Retrial begins in Hong Kong 'milkshake murder'
By MIN LEE, Associated Press
Jan 11, 2011 12:34 AM CST

An American housewife accused of drugging then clubbing her banker husband to death in Hong Kong seven years ago stood trial for murder for a second time Tuesday after the territory's highest court tossed out an earlier conviction.

Nancy Kissel was first convicted and received a mandatory life sentence in September 2005. Hong Kong's Court of Final Appeal overturned the decision last February and ordered a new trial, ruling that prosecutors improperly cross-examined Kissel and that the trial judge allowed hearsay evidence.

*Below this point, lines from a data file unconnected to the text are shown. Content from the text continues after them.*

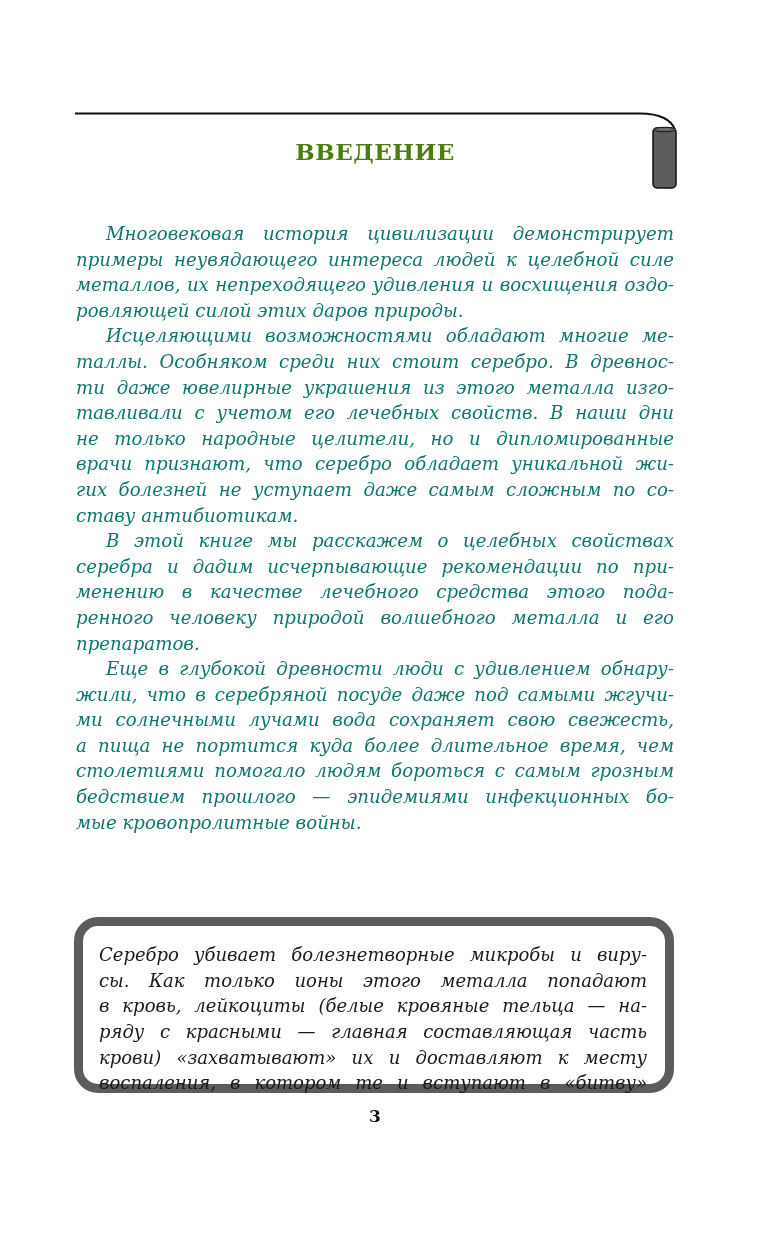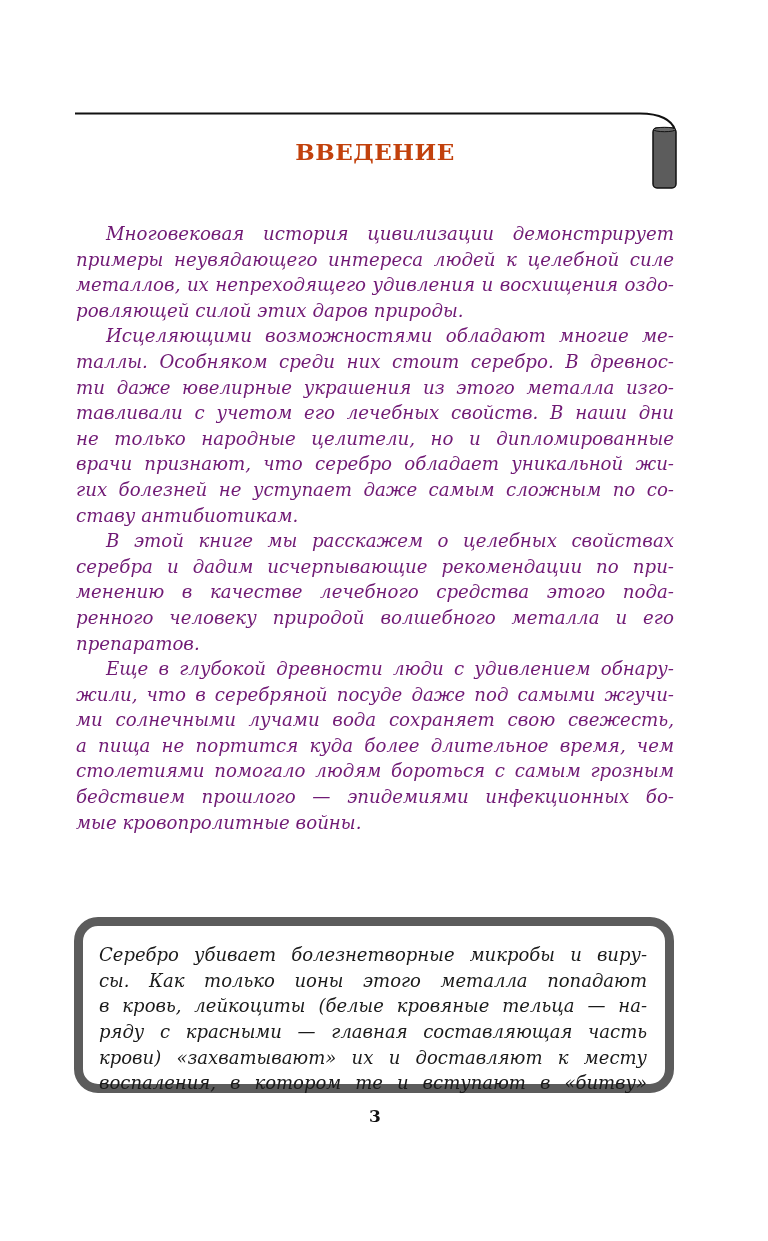"ВВЕДЕНИЕ" .chapter-title { color: #c2410c -> #4d7c0f }
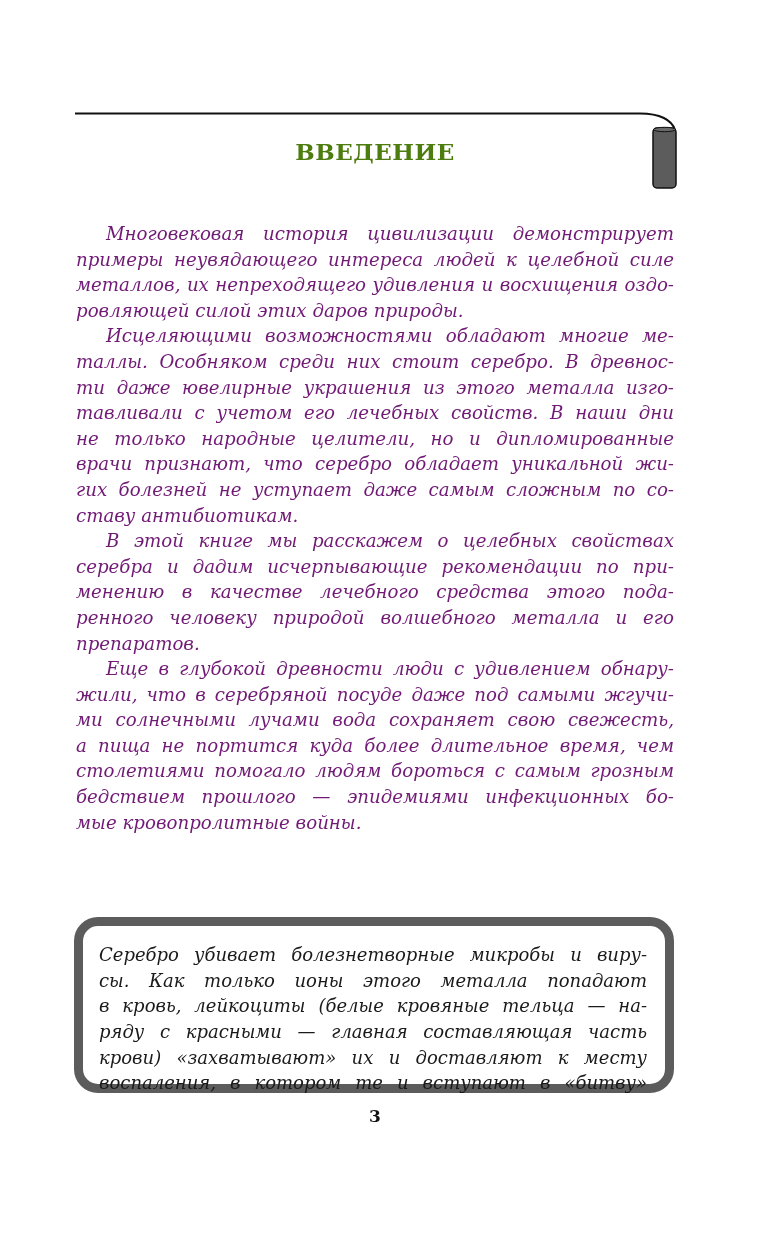"Многовековая история цивилизации" .body-text { color: #701a75 -> #0f766e }
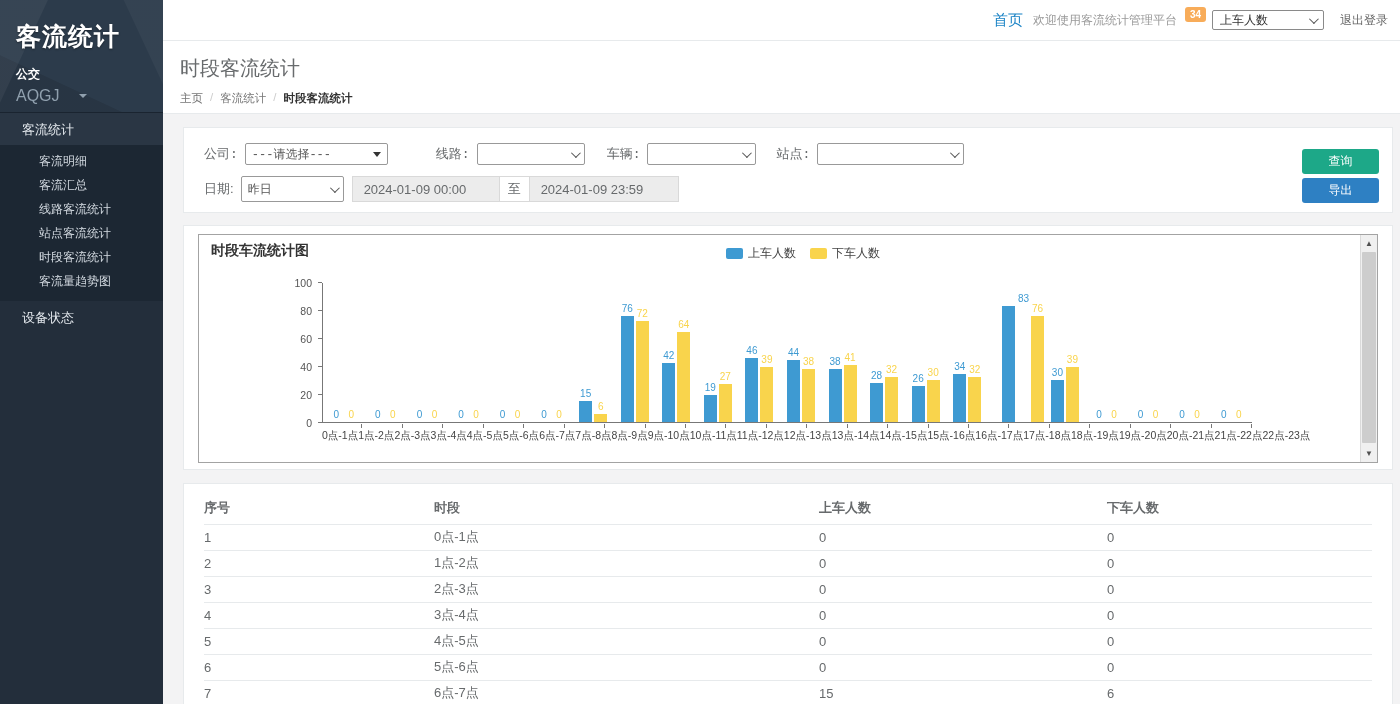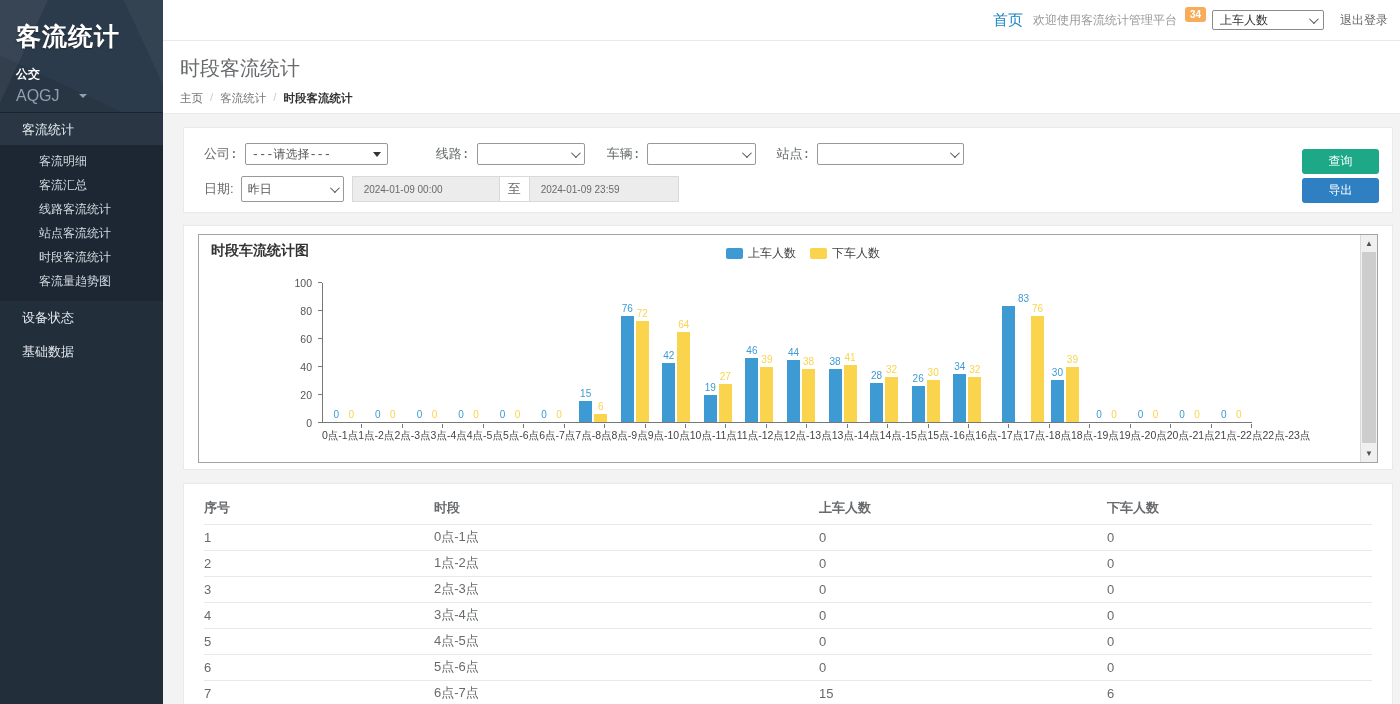"2024-01-09 00:00" .date-input { font-size: 10px -> 13px }
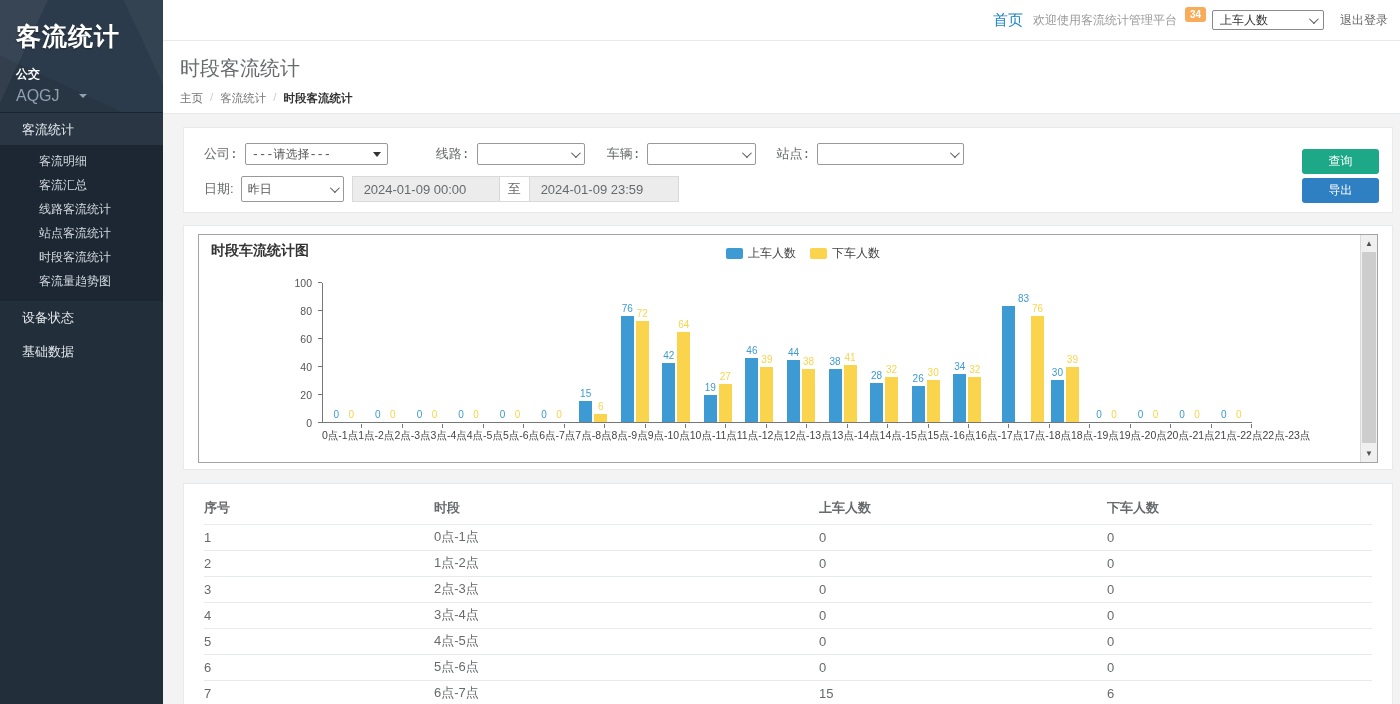"基础数据" div.nav-section { html: <div>基础数据</div> -> none }
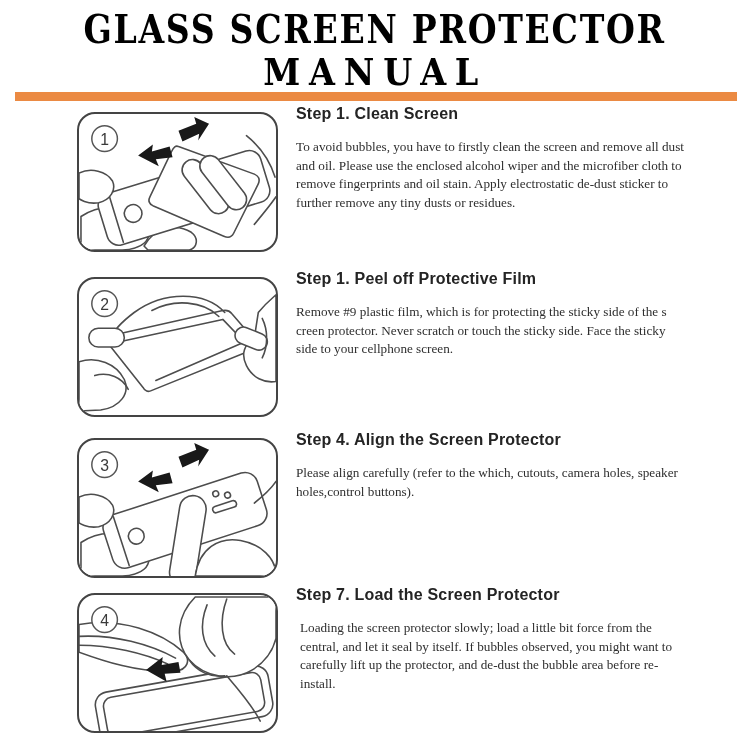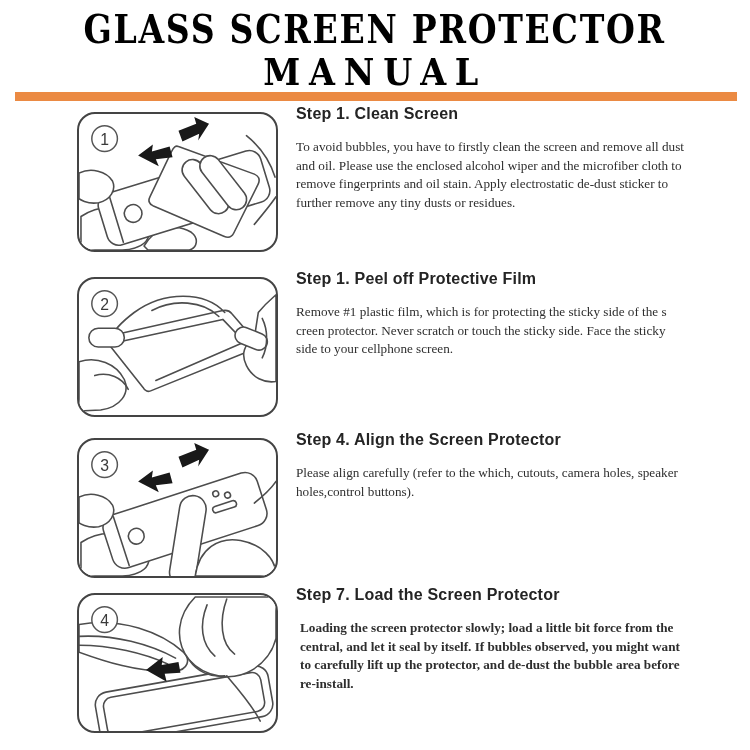"Remove #1 plastic film, which" p.sbody { text: 1 -> 9 }
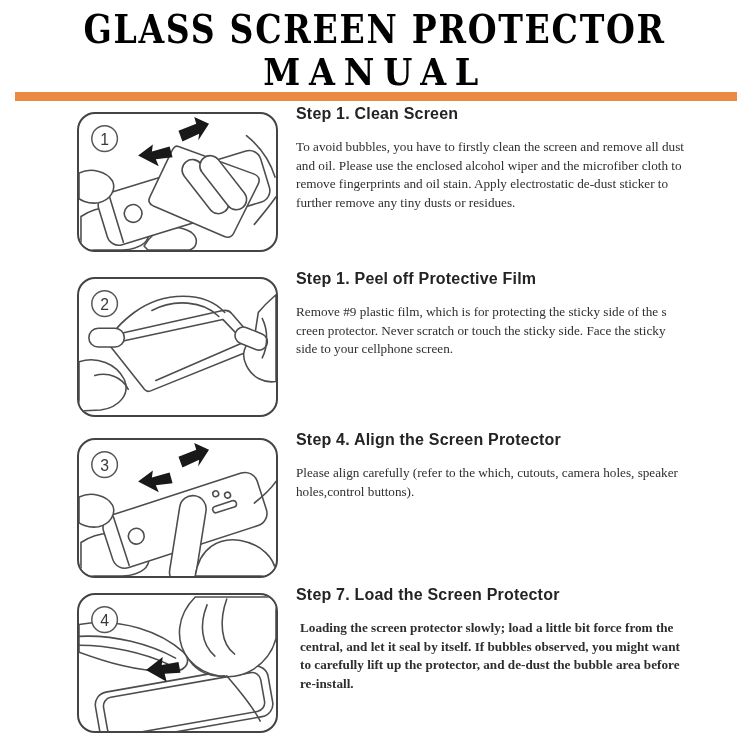"Loading the screen protector slowly;" .sbody.indent { font-weight: bold -> none }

The 47-year-old native of Adrian, Michigan, who remains in custody, pleaded innocent to the new murder charge Tuesday at Hong Kong's High Court, with both her parents in attendance. Wearing a blue shawl over a gray cardigan, she trembled badly as she spoke, needing to cling to the bars in the defendant box and lean on her lawyer. Her words were barely audible, and the judge had to repeat what he heard and seek Kissel's confirmation.

Kissel's fate will be decided by a jury of five men and four women selected Tuesday morning. High Court Judge Andrew Macrae ordered jurors to ignore news coverage of the previous trial and to refrain from doing their own research on the Internet.

Macrae said previous press coverage was often "angled" or "slanted" to attract readers or simply factually wrong.

"You must put out of your minds anything you may have seen or heard about this case in any medium," he said, urging jurors to keep a "fresh, open mind" and only consider evidence given in the new trial.

Kissel's first trial grabbed headlines around the world with its juicy detail on the breakdown of a wealthy expatriate marriage in this southern Chinese financial hub. It spawned two books and a TV special.

Prosecutors alleged that Kissel carefully plotted her husband Robert's murder in November 2003, first drugging him with a milkshake laced with sedatives and then bludgeoning his head with a metal ornament. Kissel said she killed her husband in self-defense after he attacked her with a baseball bat and tried to rape her.

While prosecutors portrayed Robert as a loving father, his wife said the former investment banker for Goldman Sachs and Merrill Lynch was a heavy drinker and cocaine user who was frequently sexually abusive. She also acknowledged having an affair with an electrician who worked at the couple's vacation home in Vermont.

Former British colony Hong Kong maintains separate political, economic and legal systems from mainland China as part of its special semiautonomous status.

Kissel's lawyers had asked Macrae to throw out the retrial altogether, arguing a fair retrial was impossible, but he rejected the request in November.